Da leitura das sentenças, que são
sempre escritas pelo próprio Moro, surge um panorama que expõe a complexidade
de um juiz que procura combinar rigor e generosidade e atender às necessidades
urgentes de um país que se paralisou na impunidade e permitiu que a corrupção
atingisse níveis grotescos. Nisso, constata-se que a carreira de Moro divide-se
em três grandes etapas, cada qual com seus ensinamentos. A seguir, o que elas
dizem sobre a cabeça do magistrado.
Do começo até 2002 - Empossado como juiz em 1996, Moro, então com
apenas 24 anos, teve uma passagem rápida por Curitiba e foi trabalhar no
interior, em Cascavel, no Paraná, e Joinville, em Santa Catarina. Suas
sentenças dessa época mostram um magistrado idealista e inclinado à promoção da
justiça social. Deu várias sentenças que lidavam com questões de caráter
social. Ao portador do vírus HIV que pretendia aposentar-se como inválido, Moro
disse não. À vítima de microcefalia que pleiteava um benefício financeiro maior
do governo, Moro disse sim.

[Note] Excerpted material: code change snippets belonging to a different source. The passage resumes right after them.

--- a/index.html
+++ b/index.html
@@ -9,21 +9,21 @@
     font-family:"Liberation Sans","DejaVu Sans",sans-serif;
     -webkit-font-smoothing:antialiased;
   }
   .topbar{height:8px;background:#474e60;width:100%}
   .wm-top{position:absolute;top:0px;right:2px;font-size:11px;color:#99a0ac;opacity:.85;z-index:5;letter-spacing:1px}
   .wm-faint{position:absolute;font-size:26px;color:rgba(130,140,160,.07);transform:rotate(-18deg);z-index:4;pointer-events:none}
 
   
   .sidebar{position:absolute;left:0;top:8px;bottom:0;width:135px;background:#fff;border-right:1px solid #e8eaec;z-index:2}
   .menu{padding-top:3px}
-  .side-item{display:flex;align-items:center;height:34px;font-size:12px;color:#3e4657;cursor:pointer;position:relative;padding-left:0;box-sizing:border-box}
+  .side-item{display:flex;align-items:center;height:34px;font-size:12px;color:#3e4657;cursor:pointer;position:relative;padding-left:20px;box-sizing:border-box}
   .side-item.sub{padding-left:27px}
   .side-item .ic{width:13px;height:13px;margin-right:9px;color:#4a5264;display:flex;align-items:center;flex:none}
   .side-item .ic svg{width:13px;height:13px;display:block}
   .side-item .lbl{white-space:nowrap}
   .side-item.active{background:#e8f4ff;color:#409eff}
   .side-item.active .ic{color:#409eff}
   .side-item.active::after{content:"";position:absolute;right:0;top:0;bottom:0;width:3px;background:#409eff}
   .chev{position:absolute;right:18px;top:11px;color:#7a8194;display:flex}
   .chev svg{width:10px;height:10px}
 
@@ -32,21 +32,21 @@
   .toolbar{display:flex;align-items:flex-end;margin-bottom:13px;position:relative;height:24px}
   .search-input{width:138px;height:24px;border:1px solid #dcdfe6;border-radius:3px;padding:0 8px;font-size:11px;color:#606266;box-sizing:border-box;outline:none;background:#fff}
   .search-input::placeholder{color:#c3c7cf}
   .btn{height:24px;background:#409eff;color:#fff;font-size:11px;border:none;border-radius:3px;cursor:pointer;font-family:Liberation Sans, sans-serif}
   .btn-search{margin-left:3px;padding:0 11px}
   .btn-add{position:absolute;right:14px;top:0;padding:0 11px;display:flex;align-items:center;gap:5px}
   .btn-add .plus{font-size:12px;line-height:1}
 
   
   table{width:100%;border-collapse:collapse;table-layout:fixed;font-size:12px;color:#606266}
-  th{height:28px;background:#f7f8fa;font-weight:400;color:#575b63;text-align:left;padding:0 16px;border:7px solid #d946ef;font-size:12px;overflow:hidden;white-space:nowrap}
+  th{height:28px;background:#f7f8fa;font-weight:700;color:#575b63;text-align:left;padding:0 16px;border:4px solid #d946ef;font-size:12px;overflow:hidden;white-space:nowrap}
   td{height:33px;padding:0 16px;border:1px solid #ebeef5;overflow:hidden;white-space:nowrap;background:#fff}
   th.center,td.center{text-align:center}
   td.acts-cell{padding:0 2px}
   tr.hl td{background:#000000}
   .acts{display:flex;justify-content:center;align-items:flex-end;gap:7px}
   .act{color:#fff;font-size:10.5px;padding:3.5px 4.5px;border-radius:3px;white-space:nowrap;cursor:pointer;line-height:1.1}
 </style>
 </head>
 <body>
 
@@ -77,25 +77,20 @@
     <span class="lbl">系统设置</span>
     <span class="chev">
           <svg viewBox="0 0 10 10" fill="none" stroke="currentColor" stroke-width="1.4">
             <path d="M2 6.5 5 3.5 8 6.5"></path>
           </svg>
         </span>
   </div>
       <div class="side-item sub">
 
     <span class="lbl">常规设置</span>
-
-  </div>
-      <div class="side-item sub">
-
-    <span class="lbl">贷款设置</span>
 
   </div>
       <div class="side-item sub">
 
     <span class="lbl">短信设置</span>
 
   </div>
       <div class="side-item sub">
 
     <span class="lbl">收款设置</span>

Nesses anos iniciais, tomou decisões claramente
motivadas por sua preocupação em oferecer alguma proteção aos mais vulneráveis.
Na vara previdenciária, chegou a ser conhecido como "o juiz dos
velhinhos", por sua tendência a julgar a favor deles e contra o INSS.

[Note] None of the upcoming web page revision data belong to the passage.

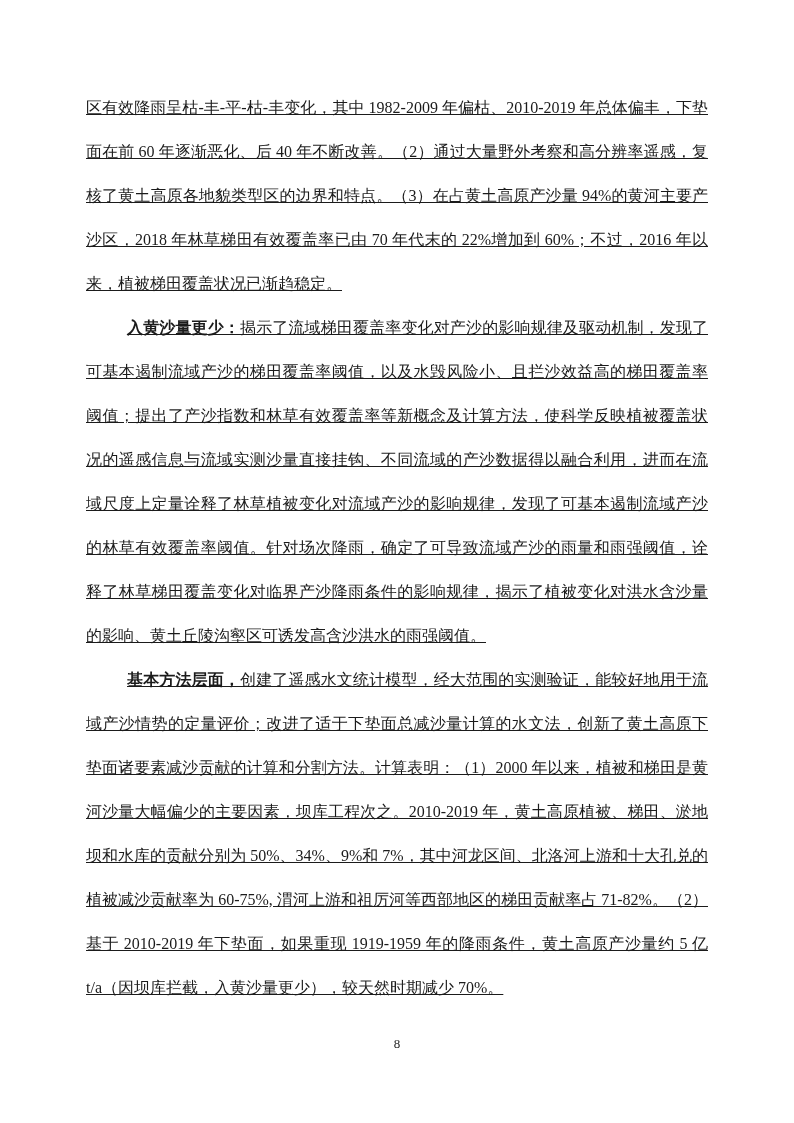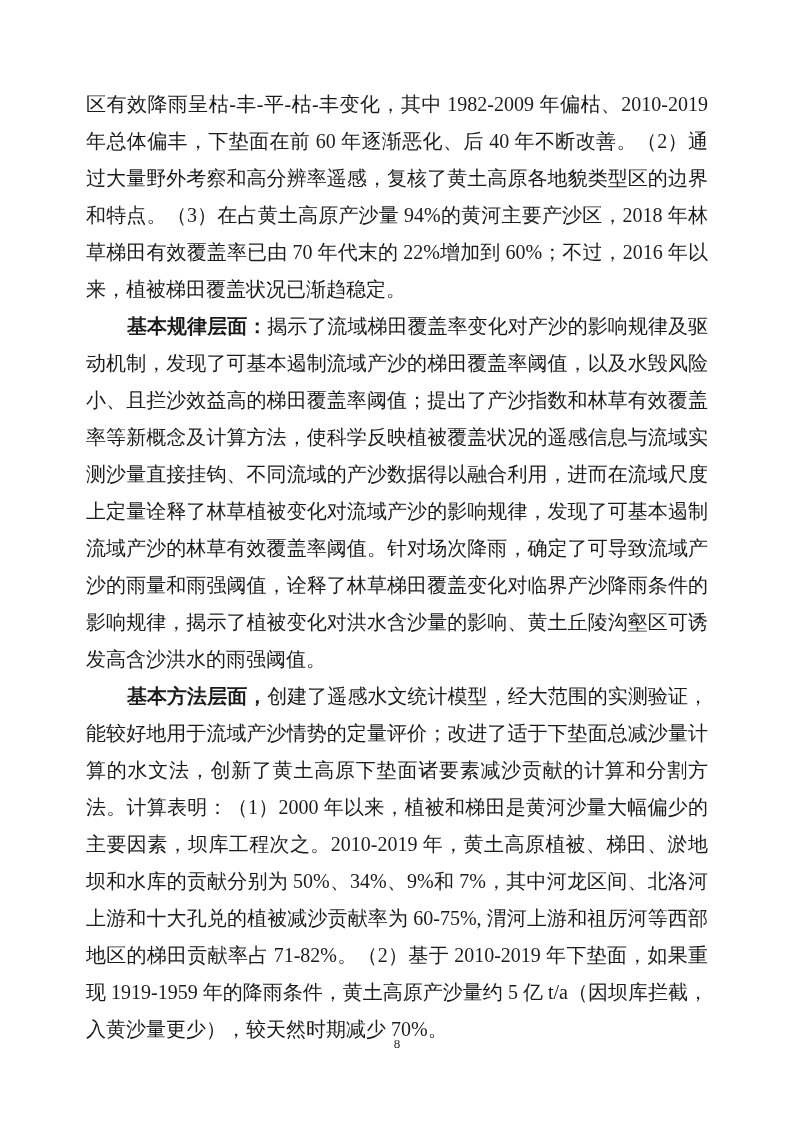--- a/index.html
+++ b/index.html
@@ -12,26 +12,27 @@
     background: #ffffff;
     position: relative;
     overflow: hidden;
   }
   .doc-body {
     position: absolute;
     left: 86px;
     top: 86px;
     width: 622px;
     font-family: "Liberation Serif", "DejaVu Serif", serif;
-    font-size: 20px;
-    line-height: 37px;
+    font-size: 16px;
+    line-height: 44px;
     color: #1b1b1b;
     text-align: justify;
     text-justify: inter-character;
     letter-spacing: 0px;
+    text-decoration: underline;
   }
   .para {
     margin: 0;
     padding: 0;
   }
   .para.indent {
     text-indent: 41px;
   }
   .para .lead {
     font-weight: bold;
@@ -47,19 +48,19 @@
     color: #222222;
   }
 </style>
 </head>
 <body>
 
 <div class="doc-body">
 
   <p class="para"><span class="body-text">区有效降雨呈枯-丰-平-枯-丰变化，其中 1982-2009 年偏枯、2010-2019 年总体偏丰，下垫面在前 60 年逐渐恶化、后 40 年不断改善。（2）通过大量野外考察和高分辨率遥感，复核了黄土高原各地貌类型区的边界和特点。（3）在占黄土高原产沙量 94%的黄河主要产沙区，2018 年林草梯田有效覆盖率已由 70 年代末的 22%增加到 60%；不过，2016 年以来，植被梯田覆盖状况已渐趋稳定。</span></p>
 
-  <p class="para indent"><span class="lead">基本规律层面：</span><span class="body-text">揭示了流域梯田覆盖率变化对产沙的影响规律及驱动机制，发现了可基本遏制流域产沙的梯田覆盖率阈值，以及水毁风险小、且拦沙效益高的梯田覆盖率阈值；提出了产沙指数和林草有效覆盖率等新概念及计算方法，使科学反映植被覆盖状况的遥感信息与流域实测沙量直接挂钩、不同流域的产沙数据得以融合利用，进而在流域尺度上定量诠释了林草植被变化对流域产沙的影响规律，发现了可基本遏制流域产沙的林草有效覆盖率阈值。针对场次降雨，确定了可导致流域产沙的雨量和雨强阈值，诠释了林草梯田覆盖变化对临界产沙降雨条件的影响规律，揭示了植被变化对洪水含沙量的影响、黄土丘陵沟壑区可诱发高含沙洪水的雨强阈值。</span></p>
+  <p class="para indent"><span class="lead">入黄沙量更少：</span><span class="body-text">揭示了流域梯田覆盖率变化对产沙的影响规律及驱动机制，发现了可基本遏制流域产沙的梯田覆盖率阈值，以及水毁风险小、且拦沙效益高的梯田覆盖率阈值；提出了产沙指数和林草有效覆盖率等新概念及计算方法，使科学反映植被覆盖状况的遥感信息与流域实测沙量直接挂钩、不同流域的产沙数据得以融合利用，进而在流域尺度上定量诠释了林草植被变化对流域产沙的影响规律，发现了可基本遏制流域产沙的林草有效覆盖率阈值。针对场次降雨，确定了可导致流域产沙的雨量和雨强阈值，诠释了林草梯田覆盖变化对临界产沙降雨条件的影响规律，揭示了植被变化对洪水含沙量的影响、黄土丘陵沟壑区可诱发高含沙洪水的雨强阈值。</span></p>
 
   <p class="para indent"><span class="lead">基本方法层面，</span><span class="body-text">创建了遥感水文统计模型，经大范围的实测验证，能较好地用于流域产沙情势的定量评价；改进了适于下垫面总减沙量计算的水文法，创新了黄土高原下垫面诸要素减沙贡献的计算和分割方法。计算表明：（1）2000 年以来，植被和梯田是黄河沙量大幅偏少的主要因素，坝库工程次之。2010-2019 年，黄土高原植被、梯田、淤地坝和水库的贡献分别为 50%、34%、9%和 7%，其中河龙区间、北洛河上游和十大孔兑的植被减沙贡献率为 60-75%, 渭河上游和祖厉河等西部地区的梯田贡献率占 71-82%。（2）基于 2010-2019 年下垫面，如果重现 1919-1959 年的降雨条件，黄土高原产沙量约 5 亿 t/a（因坝库拦截，入黄沙量更少），较天然时期减少 70%。</span></p>
 
 </div>
 
 <div class="page-footer"><span>8</span></div>
 
 </body></html>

Decidiu que menores órfãos tinham direito a pensão do INSS em caso de morte dos
avós. Insurgiu-se contra o critério dos programas de renda do governo que
brindavam os pobres com um benefício superior ao concedido aos idosos e
portadores de deficiência física, que também eram pobres.
Em sua
agenda também entraram casos de fraude do INSS e sonegação do imposto de renda.
Nisso, revelou-se um juiz sensível aos rigores do mercado, mas com limites.

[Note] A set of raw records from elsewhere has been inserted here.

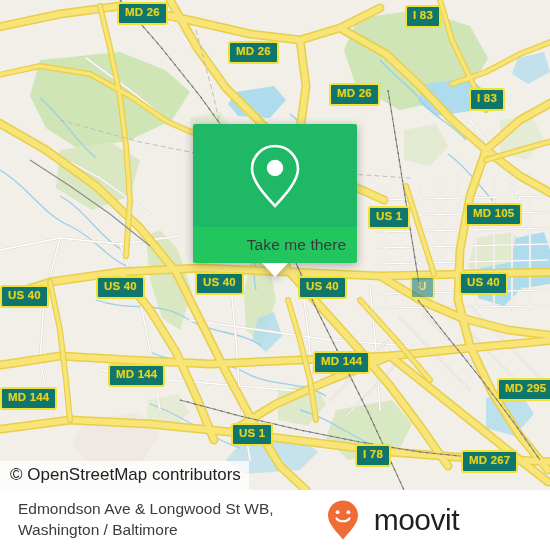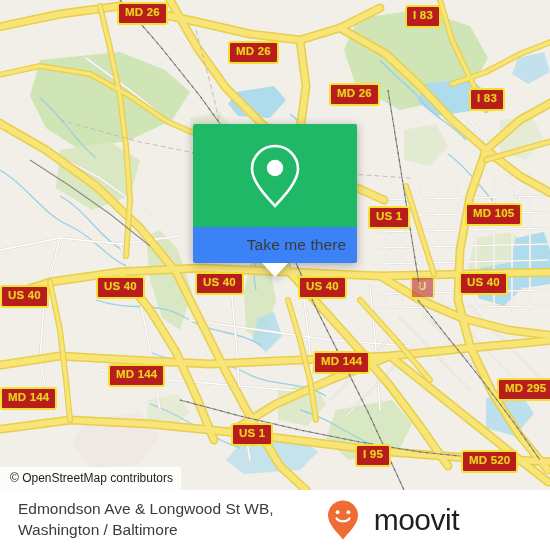--- a/index.html
+++ b/index.html
@@ -15,59 +15,59 @@
   #map{
     position:absolute;left:0;top:0;width:550px;height:490px;
     background:#f2efe9;
     overflow:hidden;
   }
   #map svg{display:block;width:550px;height:490px;}
 
   
   .shield{
     position:absolute;
-    background:#b91c1c;
+    background:#0f766e;
     border:2px solid #f2e033;
     border-radius:3px;
     color:#e8d21e;
     font-weight:bold;
     font-size:11.5px;
     line-height:1;
     padding:3px 6px 4px 6px;
     white-space:nowrap;
     letter-spacing:.2px;
     box-sizing:border-box;
     text-shadow:0 0 1px rgba(230,210,30,.5);
   }
   .shield.faded{opacity:.55;}
 
   
   #attrib{
     position:absolute;left:0;bottom:0;
     background:rgba(255,255,255,.78);
-    font-size:12px;color:#222;
+    font-size:17px;color:#222;
     padding:4px 8px 5px 10px;
     white-space:nowrap;
   }
 
   
   #card{
     position:absolute;left:193px;top:124px;
     width:164px;
     filter:drop-shadow(0 2px 5px rgba(0,0,0,.30));
   }
   #card-green{
     background:#1fb866;
     height:103px;
     display:flex;align-items:center;justify-content:center;
     border-radius:2px 2px 0 0;
   }
   #card-green svg{display:block;}
   #card-foot{
-    background:#3b82f6;
+    background:#22c55e;
     height:36px;
     display:flex;align-items:center;justify-content:center;
     border-radius:0 0 2px 2px;
     padding-left:43px;
   }
   #card-foot span{
     font-size:15.5px;color:#3a3a3a;letter-spacing:.1px;
   }
   #card-tail{
     position:absolute;left:50%;top:139px;
@@ -338,22 +338,22 @@
         <div class="shield" style="left: 96px; top: 276px;">US 40</div>
         <div class="shield" style="left: 195px; top: 272px;">US 40</div>
         <div class="shield" style="left: 298px; top: 276px;">US 40</div>
         <div class="shield faded" style="left: 410px; top: 276px;">U</div>
         <div class="shield" style="left: 459px; top: 272px;">US 40</div>
         <div class="shield" style="left: 108px; top: 364px;">MD 144</div>
         <div class="shield" style="left: 0px; top: 387px;">MD 144</div>
         <div class="shield" style="left: 313px; top: 351px;">MD 144</div>
         <div class="shield" style="left: 497px; top: 378px;">MD 295</div>
         <div class="shield" style="left: 231px; top: 423px;">US 1</div>
-        <div class="shield" style="left: 355px; top: 444px;">I 95</div>
-        <div class="shield" style="left: 461px; top: 450px;">MD 520</div>
+        <div class="shield" style="left: 355px; top: 444px;">I 78</div>
+        <div class="shield" style="left: 461px; top: 450px;">MD 267</div>
       </div>
 
     <div id="attrib">© OpenStreetMap contributors</div>
   </div>
 
   <div id="card">
     <div id="card-green">
       <span>
         <svg width="54" height="66" viewBox="0 0 54 66" xmlns="http://www.w3.org/2000/svg">
           <path d="M27 3 C14.3 3 4 13.3 4 26 C4 38 17 52 27 63 C37 52 50 38 50 26 C50 13.3 39.7 3 27 3 Z" fill="none" stroke="#ffffff" stroke-width="2.6"></path>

Quando empresários enrolados descontavam imposto ou contribuições sociais de
seus empregados e deixavam de repassar os recursos ao governo, Moro quase
sempre os absolvia se as irregularidades decorressem de dificuldades
financeiras reais da empresa. Do contrário, aplicava-lhes "penas pouco acima
do mínimo mas ainda distantes do máximo" e as substituía por serviços à
comunidade. Mas, quando condenou uma companhia telefônica, a Telesc, a reabrir
um serviço de atendimento ao público, cujo fechamento prejudicava os moradores
mais humildes, fez questão de defender uma tutela moderada sobre a iniciativa
privada. Citando o constitucionalista americano Cass Sunstein, democrata que
trabalhou no governo Barack Obama, Moro escreveu: "Mercados não devem ser
identificados aprioristicamente com a liberdade; eles devem ser avaliados
segundo sirvam ou não à liberdade".
Para um
juiz acusado pelos adversários de favorecer os tucanos, é interessante notar
que Moro assinou sentenças que poderiam ter desmantelado o Plano Real, a obra
máxima do ex-presidente Fernando Henrique Cardoso. Num caso de junho de 2001,
dez servidores públicos pediram a correção da tabela do imposto de renda desde
1996, ano em que o Plano Real congelara os reajustes.
Na sentença, Moro contestou o dogma segundo o qual a atividade
judicial não pode assumir o lugar dos legisladores, que aprovaram lei proibindo
qualquer correção, e atendeu ao pleito dos servidores públicos, condenando a
Fazenda Nacional a restituir tudo o que cobrara a mais. Em outro caso, de abril
de 2002, o autor da ação judicial contestava a decisão do governo, de 1997, de
desindexar o valor das aposentadorias e pedia reajuste pelo IGP. Na sentença,
Moro censurou o governo pela adoção de índices sem transparência, afirmou que a
preservação do valor real das aposentadorias era uma garantia constitucional e,
para fechar o raciocínio, lembrou a "célebre advertência" do juiz
John Marshall, presidente da Suprema Corte americana, inscrita numa decisão de
1819: "Não podemos esquecer que é uma Constituição que estamos interpretando".
Moro aceitou o reajuste pelo IGP e mandou o governo pagar a diferença. Na
época, reindexar a economia e criar gatilhos automáticos de reajustes era tudo
o que o governo pretendia evitar. Se as sentenças de Moro tivessem prevalecido
nacionalmente, o governo FHC teria tido desfecho bem diferente.